(Data to process):

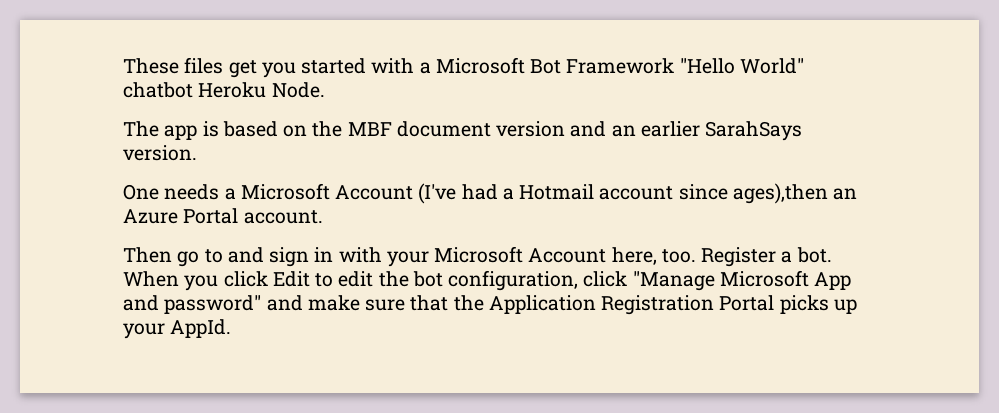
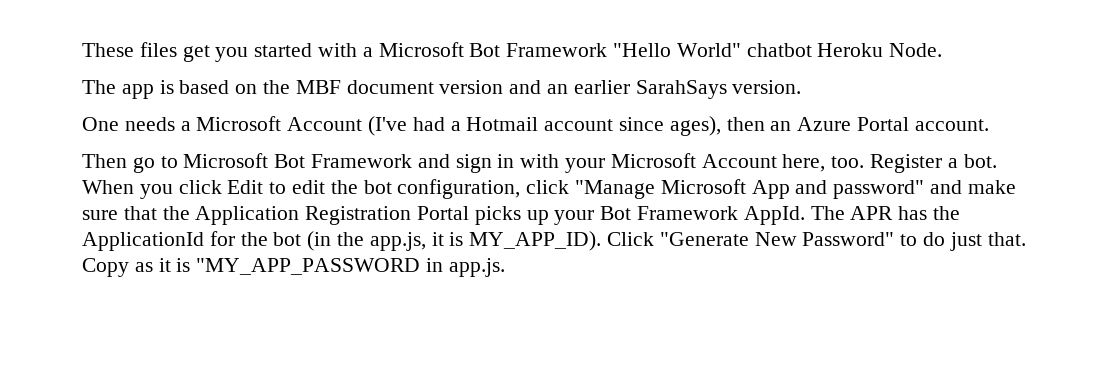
[732,183,828,204] ages),then -> [669,116,765,136] ages), then
(223, 256) none -> [183,153,413,168] Microsoft Bot Framework
[170,319,232,338] AppId. -> [600,206,961,225] [82,231,1026,251] [82,258,505,277] Bot Framework AppId. The APR has the ApplicationId for the bot (in the app.js, it is MY_APP_ID). Click "Generate New Password" to do just that. Copy as it is "MY_APP_PASSWORD in app.js.

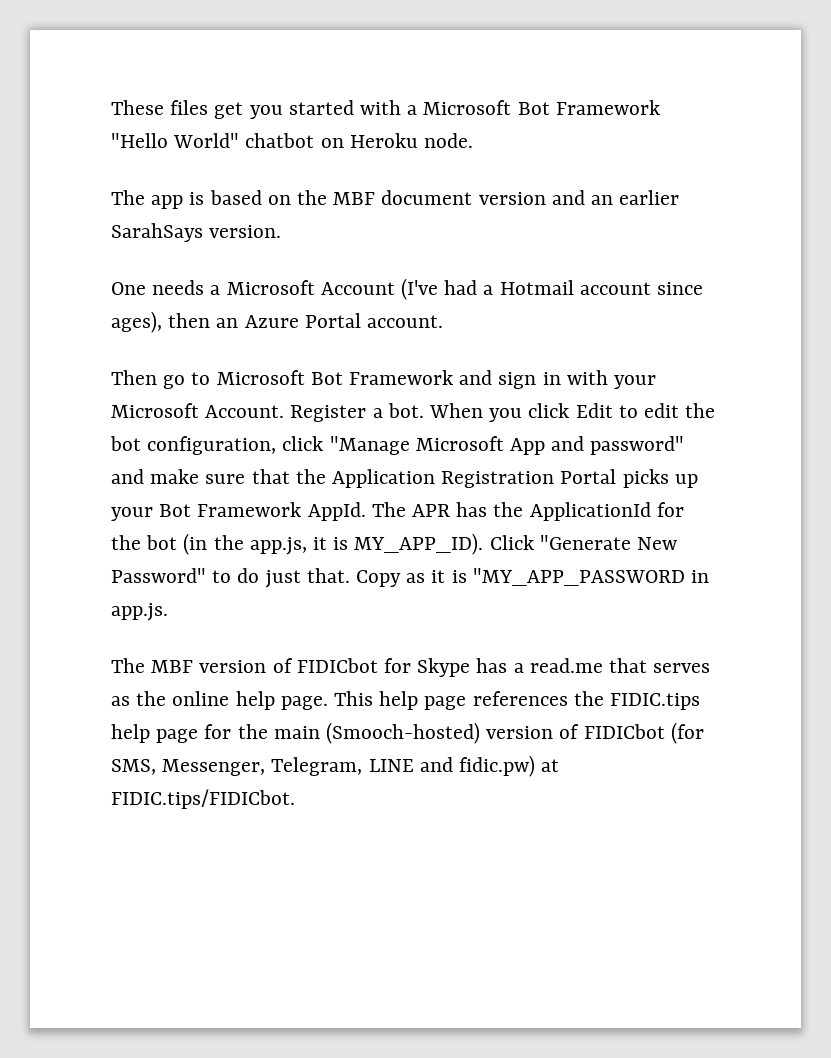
[817,43,943,57] Heroku Node. -> [320,133,474,148] on Heroku node.
[701,154,865,172] Account here, too. -> [205,405,285,418] Account.
(505, 267) none -> [111,658,711,677] [111,691,701,710] [111,722,704,744] [111,755,560,777] [111,789,295,809] // The MBF version of FIDICbot for Skype has a read.me that serves as the online help page. This help page references the FIDIC.tips help page for the main (Smooch-hosted) version of FIDICbot (for SMS, Messenger, Telegram, LINE and fidic.pw) at FIDIC.tips/FIDICbot.

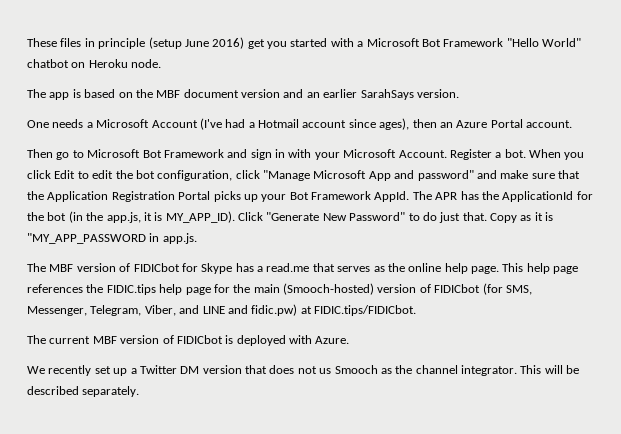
(209, 107) none -> [84,37,245,49] in principle (setup June 2016)
(363, 766) none -> [144,305,200,316] Viber, and
(295, 799) none -> [27,335,350,346] [27,365,580,376] [27,386,140,397] // The current MBF version of FIDICbot is deployed with Azure. // We recently set up a Twitter DM version that does not us Smooch as the channel integrator. This will be described separately.

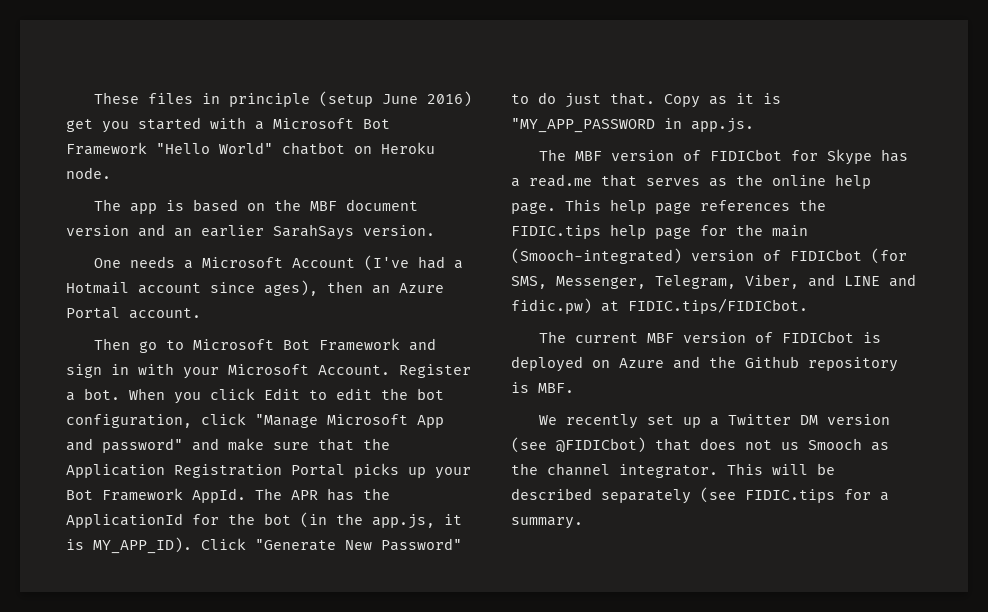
[283,283,374,295] (Smooch-hosted) -> [511,248,682,264] (Smooch-integrated)
[289,335,350,344] with Azure. -> [592,356,898,372] [511,382,574,393] on Azure and the Github repository is MBF.
(242, 369) none -> [511,437,646,453] (see @FIDICbot)
[82,386,140,397] separately. -> [601,487,889,504] [511,517,583,529] separately (see FIDIC.tips for a summary.

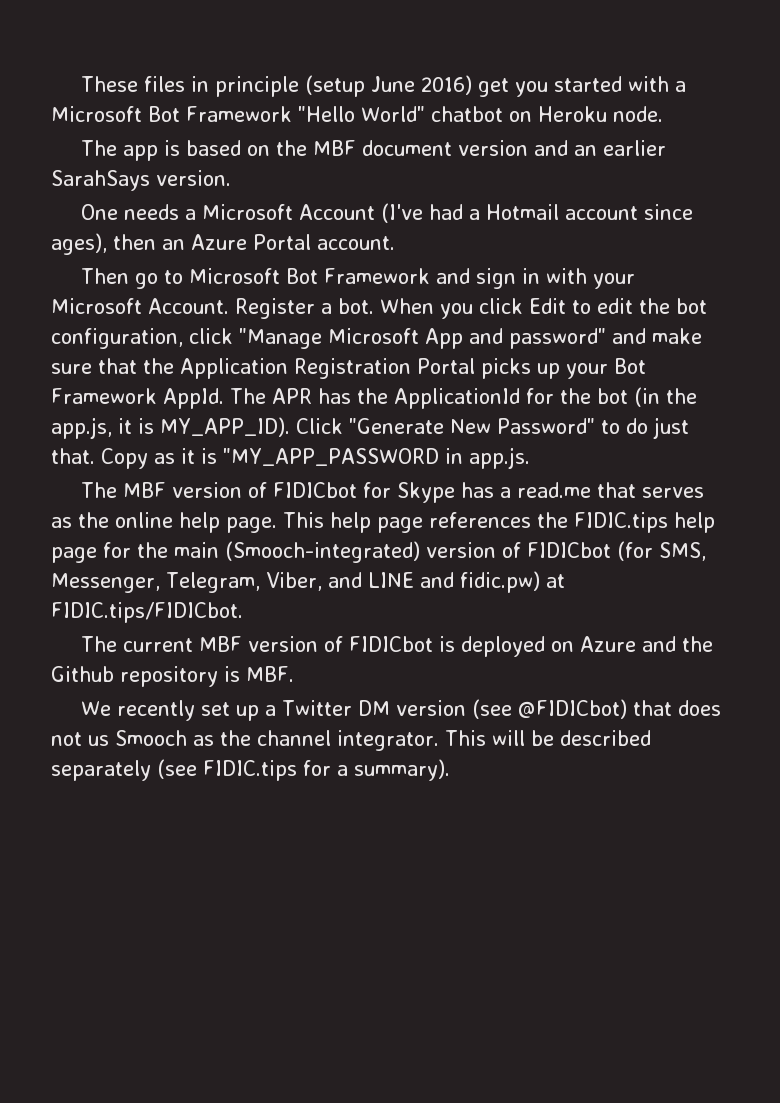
[511,517,583,529] summary. -> [354,759,450,781] summary).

(Aim of the exercise): Retype each line of the data exactly, beginning with the first; include the line containing "(505, 267) none" and stop there, skipping every picture.

(Solution to this exercise):
[732,183,828,204] ages),then -> [669,116,765,136] ages), then
(223, 256) none -> [183,153,413,168] Microsoft Bot Framework
[170,319,232,338] AppId. -> [600,206,961,225] [82,231,1026,251] [82,258,505,277] Bot Framework AppId. The APR has the ApplicationId for the bot (in the app.js, it is MY_APP_ID). Click "Generate New Password" to do just that. Copy as it is "MY_APP_PASSWORD in app.js.

[817,43,943,57] Heroku Node. -> [320,133,474,148] on Heroku node.
[701,154,865,172] Account here, too. -> [205,405,285,418] Account.
(505, 267) none -> [111,658,711,677] [111,691,701,710] [111,722,704,744] [111,755,560,777] [111,789,295,809] // The MBF version of FIDICbot for Skype has a read.me that serves as the online help page. This help page references the FIDIC.tips help page for the main (Smooch-hosted) version of FIDICbot (for SMS, Messenger, Telegram, LINE and fidic.pw) at FIDIC.tips/FIDICbot.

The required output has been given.